CIBLER LE MARCHÉ AVEC DES VINS QUI CORRESPONDENT AUX ATTENTES

- Bien sélectionner ses vins : Christophe Cordier produit une trentaine de vins. Cependant, il n'a sélectionné que six vins pour ce Wine Tour en Suède. L'idée est de ne pas présenter trop de cuvées pour permettre aux dégustateurs de se concentrer sur les vins qui conviennent le mieux au marché visé.

- Compter sur les réseaux : Christophe s'est entièrement reposé sur les organisateurs de cette dégustation, ce qui lui a permis de voyager léger. Sur place, il a échangé des tuyaux et des services avec ses confrères pour trouver de nouveaux débouchés.

- Choisir le bon importateur : Christophe a choisi Stefan Schlyter parce qu'il a de bonnes relations avec le monopole suédois et qu'il travaille avec un portefeuille de restaurants haut de gamme. Ces derniers assurent une visibilité de prestige aux vins du Domaine Cordier. « Je travaille plus ma réputation que ma communication », explique le viticulteur.

Voyageur léger

Christophe a payé 1 000 € pour participer à cette présentation au Grand Hôtel de Stockholm, les deux nuits d'hôtel comprises. « C'est bien pour une dégustation clé en main », apprécie-t-il. Les viticulteurs qui se sont ensuite rendus à Oslo pour la deuxième dégustation ont payé 2 500 €. Avant l'événement, il a envoyé ses cartons à la chambre régionale de commerce et d'industrie à Chalon-sur-Saône qui a centralisé les documents douaniers et expédié les vins de tous les participants vers le lieu de dégustation. Il n'a emporté que trois stop-gouttes et des cartes de visite. Il s'est envolé avec Easyjet depuis Genève (120 € AR), sans brochure ni signalétique pour son stand. C'est son importateur qui a apporté les tarifs.

Un monopole astucieux

42 900 € de PIB (produit intérieur brut) par Suédois contre 30 600 € en moyenne par Français. Pas de doute, la Suède et ses 9,7 millions d'habitants sont globalement « riches ». C'est le neuvième marché en valeur pour les vins de Bourgogne, selon le BIVB. 80 % des ventes se font dans trois villes : Stockholm, Göteborg et Malmö.
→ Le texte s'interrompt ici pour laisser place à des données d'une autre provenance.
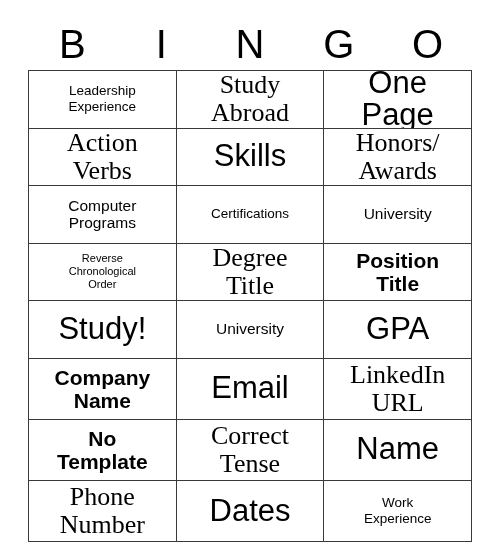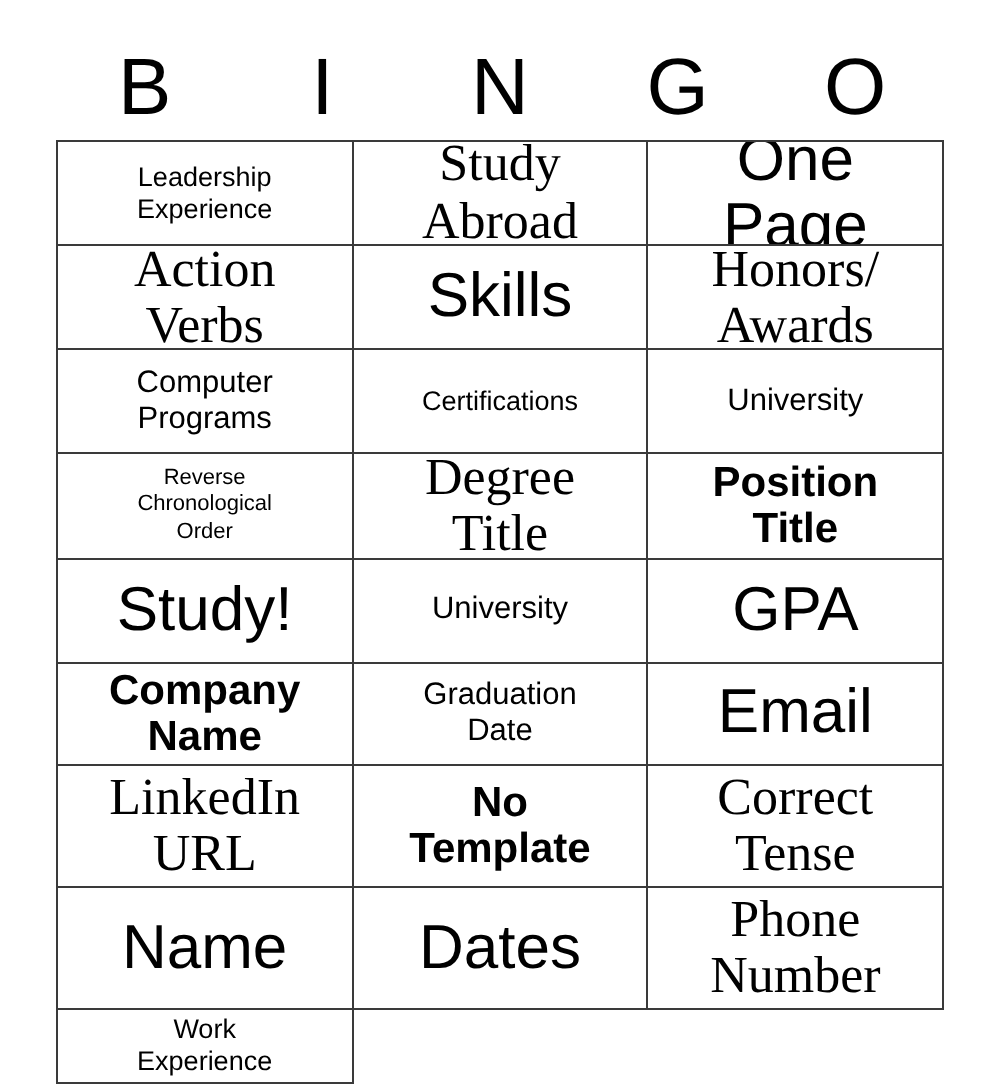--- a/index.html
+++ b/index.html
@@ -156,48 +156,44 @@
       <div class="bingo-cell sz-md">
         <span class="cell-text">University</span>
       </div>
       <div class="bingo-cell sz-xxl">
         <span class="cell-text">GPA</span>
       </div>
       <div class="bingo-cell sz-lg">
         <span class="cell-text">Company
 Name</span>
       </div>
-      <div class="bingo-cell sz-md">
-        <span class="cell-text">Graduation
-Date</span>
-      </div>
       <div class="bingo-cell sz-xxl">
         <span class="cell-text">Email</span>
       </div>
       <div class="bingo-cell sz-xl">
         <span class="cell-text">LinkedIn
 URL</span>
       </div>
       <div class="bingo-cell sz-lg">
         <span class="cell-text">No
 Template</span>
       </div>
       <div class="bingo-cell sz-xl">
         <span class="cell-text">Correct
 Tense</span>
       </div>
       <div class="bingo-cell sz-xxl">
         <span class="cell-text">Name</span>
       </div>
-      <div class="bingo-cell sz-xxl">
-        <span class="cell-text">Dates</span>
-      </div>
       <div class="bingo-cell sz-xl">
         <span class="cell-text">Phone
 Number</span>
+      </div>
+      <div class="bingo-cell sz-xxl">
+        <span class="cell-text">Dates</span>
       </div>
       <div class="bingo-cell sz-sm">
         <span class="cell-text">Work
 Experience</span>
       </div>
     </div>
 
 </div>
 
 </body></html>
« Et Stockholm représente 80 % de ce total », souligne Johan Lidby, un des 900 importateurs du pays. La société publique System Bolaget détient le monopole de la vente aux particuliers. Elle réalise 90 % des ventes de vins grâce à son réseau de boutiques. Elle est approvisionnée par des importateurs qui sont également autorisés à vendre directement aux restaurants, qui représentent 8 % du marché. Les 2 % restants correspondent aux commandes directes des particuliers sur des sites étrangers, un phénomène que l'État combat. Ceux qui veulent passer une commande en ligne peuvent le faire sur le site de System Bolaget. Ils y trouvent des vins sélectionnés par les importateurs et non par le monopole. Et si ces bouteilles se vendent mieux que les références du monopole, elles prendront leurs places. Une manière pour System Bolaget de renouveler son offre selon les goûts de ses clients.